Reputation: 1047
I have several methods that have the following pattern:
int status = method0();
if(status = success){
status = method1();
}
if(status = success){
status = method2();
}
if(status = success){
status = method3();
}
if(status = success){
status = method4();
}
return status
And I would like to make this more readable.
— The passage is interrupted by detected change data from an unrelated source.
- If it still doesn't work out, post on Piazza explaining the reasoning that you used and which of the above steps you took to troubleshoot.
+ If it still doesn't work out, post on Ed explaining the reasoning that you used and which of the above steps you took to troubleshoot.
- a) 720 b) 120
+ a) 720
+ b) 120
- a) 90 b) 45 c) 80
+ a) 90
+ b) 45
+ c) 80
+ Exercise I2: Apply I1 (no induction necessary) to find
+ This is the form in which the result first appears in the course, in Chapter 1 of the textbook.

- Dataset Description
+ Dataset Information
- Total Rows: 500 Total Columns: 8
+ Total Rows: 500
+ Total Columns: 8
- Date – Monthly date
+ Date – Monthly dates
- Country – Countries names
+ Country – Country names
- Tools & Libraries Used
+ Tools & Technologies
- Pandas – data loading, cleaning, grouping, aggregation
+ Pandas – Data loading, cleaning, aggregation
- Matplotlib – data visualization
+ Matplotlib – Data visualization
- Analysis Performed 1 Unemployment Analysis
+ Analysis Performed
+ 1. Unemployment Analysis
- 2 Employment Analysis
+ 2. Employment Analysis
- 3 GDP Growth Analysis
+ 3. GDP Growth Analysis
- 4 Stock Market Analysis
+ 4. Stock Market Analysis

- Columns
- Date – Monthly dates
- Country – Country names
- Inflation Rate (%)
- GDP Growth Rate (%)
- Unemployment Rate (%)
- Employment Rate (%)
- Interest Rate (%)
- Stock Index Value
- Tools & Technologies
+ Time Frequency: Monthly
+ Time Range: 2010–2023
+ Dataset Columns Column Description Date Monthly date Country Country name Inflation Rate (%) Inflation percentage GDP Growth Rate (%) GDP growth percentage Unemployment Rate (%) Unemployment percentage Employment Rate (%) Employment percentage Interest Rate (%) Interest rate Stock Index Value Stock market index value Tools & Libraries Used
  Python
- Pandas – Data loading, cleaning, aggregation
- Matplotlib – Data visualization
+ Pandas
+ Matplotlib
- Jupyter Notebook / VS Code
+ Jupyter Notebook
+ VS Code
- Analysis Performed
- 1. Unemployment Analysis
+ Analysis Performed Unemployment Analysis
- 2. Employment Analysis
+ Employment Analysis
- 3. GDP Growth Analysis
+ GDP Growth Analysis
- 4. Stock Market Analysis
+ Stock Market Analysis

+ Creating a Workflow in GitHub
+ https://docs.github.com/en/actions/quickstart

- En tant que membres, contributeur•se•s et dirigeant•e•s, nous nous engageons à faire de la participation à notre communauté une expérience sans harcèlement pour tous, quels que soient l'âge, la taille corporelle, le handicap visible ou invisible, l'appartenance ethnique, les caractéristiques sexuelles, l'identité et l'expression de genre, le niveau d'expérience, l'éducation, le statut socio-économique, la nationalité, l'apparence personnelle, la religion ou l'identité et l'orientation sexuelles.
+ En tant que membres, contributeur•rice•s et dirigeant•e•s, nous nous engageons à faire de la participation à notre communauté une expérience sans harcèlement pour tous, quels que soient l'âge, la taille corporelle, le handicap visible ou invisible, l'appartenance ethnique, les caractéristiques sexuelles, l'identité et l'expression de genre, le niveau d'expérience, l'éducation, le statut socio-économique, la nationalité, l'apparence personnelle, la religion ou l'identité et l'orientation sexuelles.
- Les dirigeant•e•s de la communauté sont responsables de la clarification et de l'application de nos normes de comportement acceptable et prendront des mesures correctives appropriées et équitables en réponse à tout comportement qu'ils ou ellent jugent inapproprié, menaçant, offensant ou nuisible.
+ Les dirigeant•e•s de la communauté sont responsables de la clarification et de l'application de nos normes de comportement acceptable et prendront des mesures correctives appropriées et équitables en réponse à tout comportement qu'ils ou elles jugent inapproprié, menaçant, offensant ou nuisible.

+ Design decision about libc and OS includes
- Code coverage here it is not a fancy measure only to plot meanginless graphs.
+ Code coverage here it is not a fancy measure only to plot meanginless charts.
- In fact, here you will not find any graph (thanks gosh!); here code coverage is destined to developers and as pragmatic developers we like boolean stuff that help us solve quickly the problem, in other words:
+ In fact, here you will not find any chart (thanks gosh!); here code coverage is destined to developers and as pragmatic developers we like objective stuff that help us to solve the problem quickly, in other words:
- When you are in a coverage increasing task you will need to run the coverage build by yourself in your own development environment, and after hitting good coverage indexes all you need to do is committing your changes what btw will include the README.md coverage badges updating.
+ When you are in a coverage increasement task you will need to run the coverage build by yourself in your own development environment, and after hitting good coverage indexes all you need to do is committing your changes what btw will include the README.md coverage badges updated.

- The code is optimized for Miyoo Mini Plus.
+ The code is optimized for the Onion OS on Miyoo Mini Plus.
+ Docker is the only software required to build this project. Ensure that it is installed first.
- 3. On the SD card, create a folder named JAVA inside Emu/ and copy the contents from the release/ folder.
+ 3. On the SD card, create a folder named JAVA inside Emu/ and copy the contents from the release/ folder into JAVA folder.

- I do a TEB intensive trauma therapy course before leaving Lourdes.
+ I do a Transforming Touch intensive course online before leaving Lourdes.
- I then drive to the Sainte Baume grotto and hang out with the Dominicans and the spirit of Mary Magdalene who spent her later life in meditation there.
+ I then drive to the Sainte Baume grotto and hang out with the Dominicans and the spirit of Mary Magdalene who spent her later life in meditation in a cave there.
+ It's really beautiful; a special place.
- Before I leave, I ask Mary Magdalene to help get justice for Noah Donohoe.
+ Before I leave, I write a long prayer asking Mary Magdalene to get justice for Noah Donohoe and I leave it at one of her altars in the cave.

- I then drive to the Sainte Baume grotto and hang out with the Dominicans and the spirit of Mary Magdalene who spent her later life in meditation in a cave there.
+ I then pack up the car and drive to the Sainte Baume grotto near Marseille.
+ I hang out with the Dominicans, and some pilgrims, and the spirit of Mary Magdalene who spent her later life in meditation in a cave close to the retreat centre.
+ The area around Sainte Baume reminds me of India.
I imagine something like this:
final CommandPipe pipe = new CommandPipe();
status = pipe.next(() -> method0(arg0))
.next(() -> method1(arg1))
.next(() -> method2(arg2))
.next(() -> method3(arg3))
.next(() -> method4(arg4))
.getResult();
return status;
Is there an object doing this in Java 8 ?
Upvotes: 1
Views: 122
Reputation: 140494
Use a List<IntSupplier>
and a for loop:
int method(List<IntSupplier> list) {
int status = success;
for (Iterator<IntSupplier> it = list.iterator(); status == success && it.hasNext();) {
status = it.next().get();
}
return status;
}
Invoke like:
int status = method(List.of(
() -> method0(arg0),
() -> method1(arg1) /* etc */));
(Sure, List.of is a Java 9 method. Construct your list however you like).
Your CommandPipe
class would be quite easy to write:
class CommandPipe {
int status = success;
CommandPipe next(IntSupplier supplier) {
if (status == success) {
status = supplier.get();
}
return this;
}
int getResult() { return status; }
}
Invoke like you wrote in the question.
Upvotes: 2
Reputation:
You can define a static method with varargs like this.
public static int pipe(IntSupplier... methods) {
int success = 0;
int status = success;
for (IntSupplier m : methods) {
status = m.getAsInt();
if (status != success)
break;
}
return status;
}
and
int status = pipe(
() -> method0(arg0),
() -> method1(arg0),
() -> method2(arg0),
() -> method3(arg0),
() -> method4(arg0));
Upvotes: 0
Reputation: 3498
I think the easiest is to implement such a type yourself, like:
public class CommandPipe<T> {
private Predicate<T> predicate;
private T lastResult = null;
private boolean firstInvotion = true;
public CommandPipe(Predicate<T> predicate) {
this.predicate = predicate;
}
public CommandPipe next(Supplier<T> supplier) {
boolean doStep;
if (firstInvotion) {
firstInvotion = false;
doStep = true;
} else {
doStep = predicate.test(lastResult);
}
if (doStep) {
lastResult = supplier.get();
} else {
// error handling
}
return this;
}
public T getResult() {
return lastResult;
}
}
Upvotes: 2
Reputation: 761
As of now no. Since its your business case frameworks wont provide such a things. You have to construct yourself or else you can use CompletableFuture.supplyAsync and thenApply methods successively for better thread utilization of resources.